About Bristol-Myers Squibb Immuno-Oncology Trials in Lung Cancer
Bristol-Myers Squibb is committed to the research and development of immuno-oncology as an innovative approach to treating lung cancer and has a broad global development program evaluating its approved and investigational immunotherapies – either as single agents or as part of combination regimens - across lines of therapy, histologies and biomarker expression. Among these are six ongoing Phase 3 trials. Three Phase 3 trials are evaluating nivolumab as a single agent in patients who have been previously treated (CheckMate -017 and CheckMate -057) as well as chemotherapy-naïve patients (CheckMate -026). Two Phase 3 trials evaluating Yervoy in combination with chemotherapy in newly diagnosed small cell lung cancer (Study -156) and squamous NSCLC (Study -104) are ongoing. Additionally, the company plans to initiate a Phase 3 trial evaluating the combination regimen of nivolumab and Yervoy in chemotherapy-naïve patients with advanced NSCLC by the end of 2014.
About Nivolumab and Yervoy
Cancer cells may exploit “regulatory” pathways, such as checkpoint pathways, to hide from the immune system and shield the tumor from immune attack. Nivolumab and Yervoy are both monoclonal antibodies and immune checkpoint inhibitors, but target different receptors for distinct T-cell checkpoint pathways.
Nivolumab is an investigational, fully-human PD-1 immune checkpoint inhibitor that binds to the checkpoint receptor PD-1 (programmed death-1) expressed on activated T-cells. We are investigating whether by blocking this pathway, nivolumab would enable the immune system to resume its ability to recognize, attack and destroy cancer cells.
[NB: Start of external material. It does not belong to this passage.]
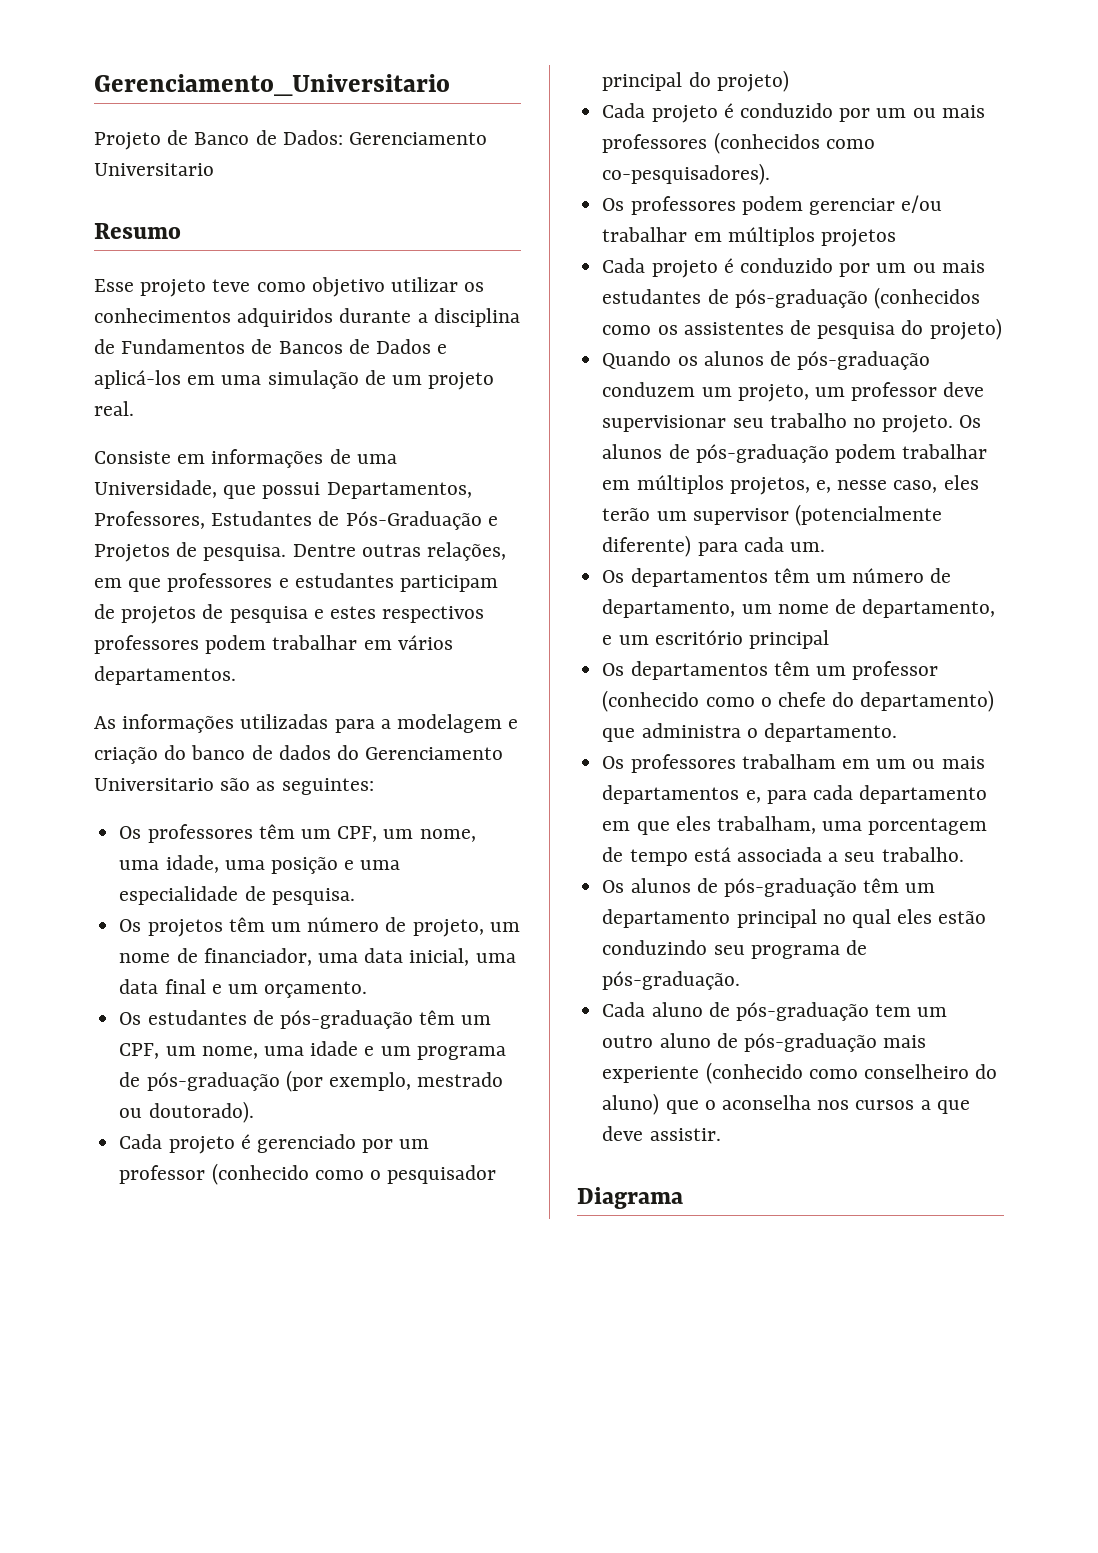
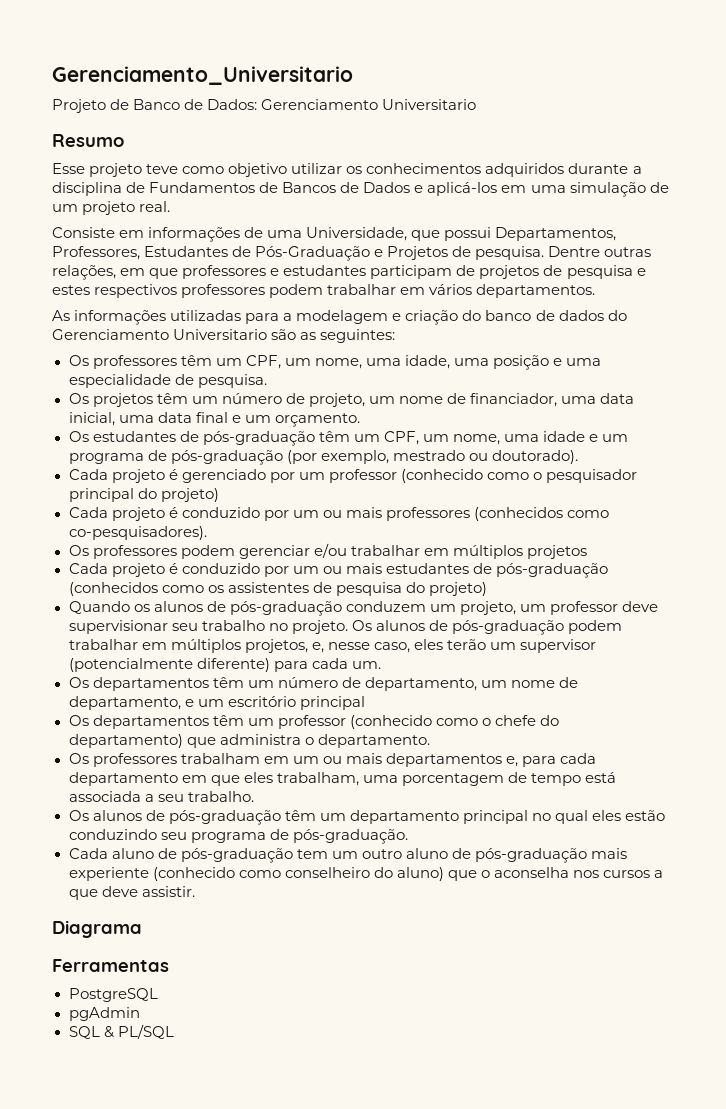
+ Ferramentas
+ PostgreSQL
+ pgAdmin
+ SQL & PL/SQL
Bristol-Myers Squibb has a broad, global development program to study nivolumab in multiple tumor types consisting of more than 35 trials – as monotherapy or in combination with other therapies – in which more than 7,000 patients have been enrolled worldwide. Among these are several potentially registrational trials in NSCLC, melanoma, renal cell carcinoma (RCC), head and neck cancer, glioblastoma and non-Hodgkin lymphoma. In 2013, the FDA granted Fast Track designation for nivolumab in NSCLC, melanoma and RCC.
Yervoy, which is a recombinant, human monoclonal antibody, blocks the cytotoxic T- lymphocyte antigen-4 (CTLA-4). CTLA-4 is a negative regulator of T-cell activation. Ipilimumab binds to CTLA-4 and blocks the interaction of CTLA-4 with its ligands, CD80/CD86. Blockade of CTLA-4 has been shown to augment T-cell activation and proliferation. The mechanism of action of ipilimumab’s effect in patients with melanoma is indirect through T-cell mediated anti-tumor immune responses. On March 25, 2011, the FDA approved Yervoy 3 mg/kg monotherapy for patients with unresectable or metastatic melanoma. Yervoy is now approved in more than 40 countries.
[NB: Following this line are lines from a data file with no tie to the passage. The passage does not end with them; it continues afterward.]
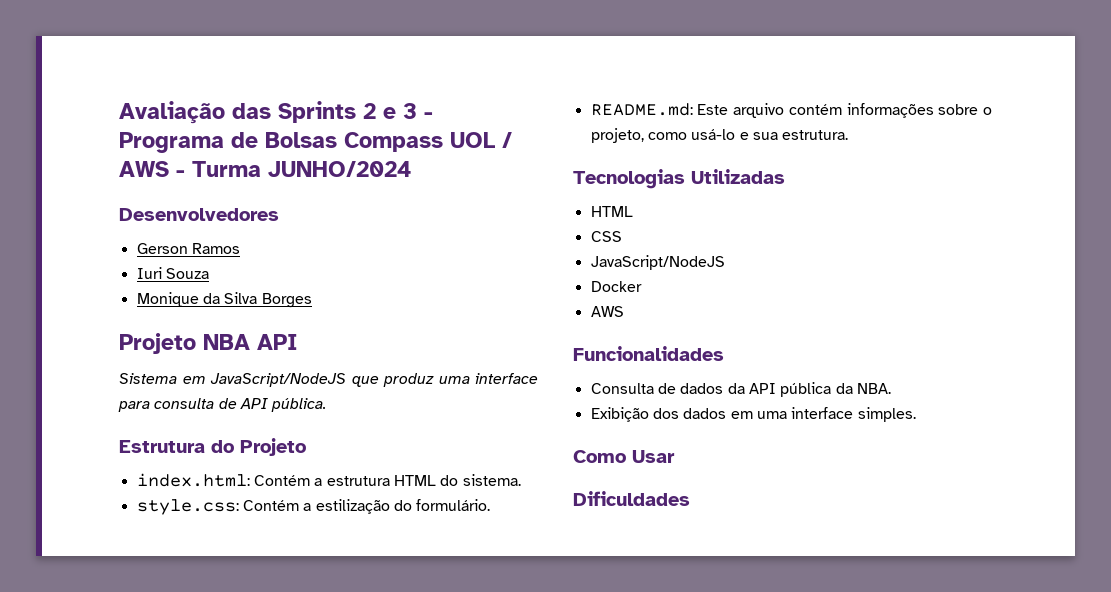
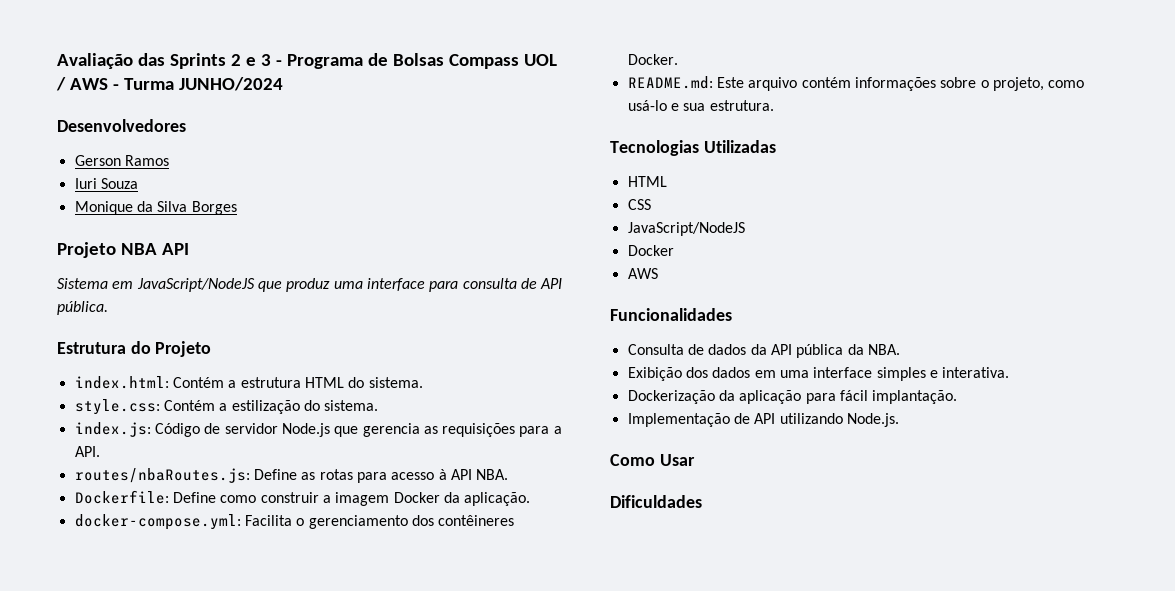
- style.css: Contém a estilização do formulário.
+ style.css: Contém a estilização do sistema.
+ index.js: Código de servidor Node.js que gerencia as requisições para a API.
+ routes/nbaRoutes.js: Define as rotas para acesso à API NBA.
+ Dockerfile: Define como construir a imagem Docker da aplicação.
+ docker-compose.yml: Facilita o gerenciamento dos contêineres Docker.
- Exibição dos dados em uma interface simples.
+ Exibição dos dados em uma interface simples e interativa.
+ Dockerização da aplicação para fácil implantação.
+ Implementação de API utilizando Node.js.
YERVOY® (ipilimumab) INDICATION & IMPORTANT SAFETY INFORMATION
YERVOY (ipilimumab) is indicated for the treatment of unresectable or metastatic melanoma.
Important Safety Information
WARNING: IMMUNE-MEDIATED ADVERSE REACTIONS
YERVOY can result in severe and fatal immune-mediated adverse reactions due to T-cell activation and proliferation. These immune-mediated reactions may involve any organ system; however, the most common severe immune-mediated adverse reactions are enterocolitis, hepatitis, dermatitis (including toxic epidermal necrolysis), neuropathy, and endocrinopathy. The majority of these immune-mediated reactions initially manifested during treatment; however, a minority occurred weeks to months after discontinuation of YERVOY.
Assess patients for signs and symptoms of enterocolitis, dermatitis, neuropathy, and endocrinopathy and evaluate clinical chemistries including liver function tests (LFTs) and thyroid function tests at baseline and before each dose.
Permanently discontinue YERVOY and initiate systemic high-dose corticosteroids for severe immune-mediated reactions.
Recommended Dose Modifications
Withhold dose for any moderate immune-mediated adverse reactions or for symptomatic endocrinopathy until return to baseline, improvement to mild severity, or complete resolution, and patient is receiving <7.5 mg prednisone or equivalent per day.
Permanently discontinue YERVOY for any of the following:
Other Immune-mediated Adverse Reactions, Including Ocular Manifestations:
Pregnancy & Nursing:
Common Adverse Reactions:
Please see Full Prescribing Information, including Boxed WARNING regarding immune-mediated adverse reactions, available at www.bms.com.
YERVOY® is a registered trademark of Bristol-Myers Squibb Company.
Immuno-Oncology at Bristol-Myers Squibb
Surgery, radiation, cytotoxic or targeted therapies have represented the mainstay of cancer treatment over the last several decades, but long-term survival and a positive quality of life have remained elusive for many patients with advanced disease. To address this unmet medical need, Bristol-Myers Squibb is leading advances in a rapidly evolving field of cancer research and treatment known as immuno-oncology, which involves agents whose primary mechanism is to work directly with the body’s immune system to fight cancer. This includes conducting research on the potential of combining immuno-oncology agents that target different and complementary pathways in the treatment of cancer.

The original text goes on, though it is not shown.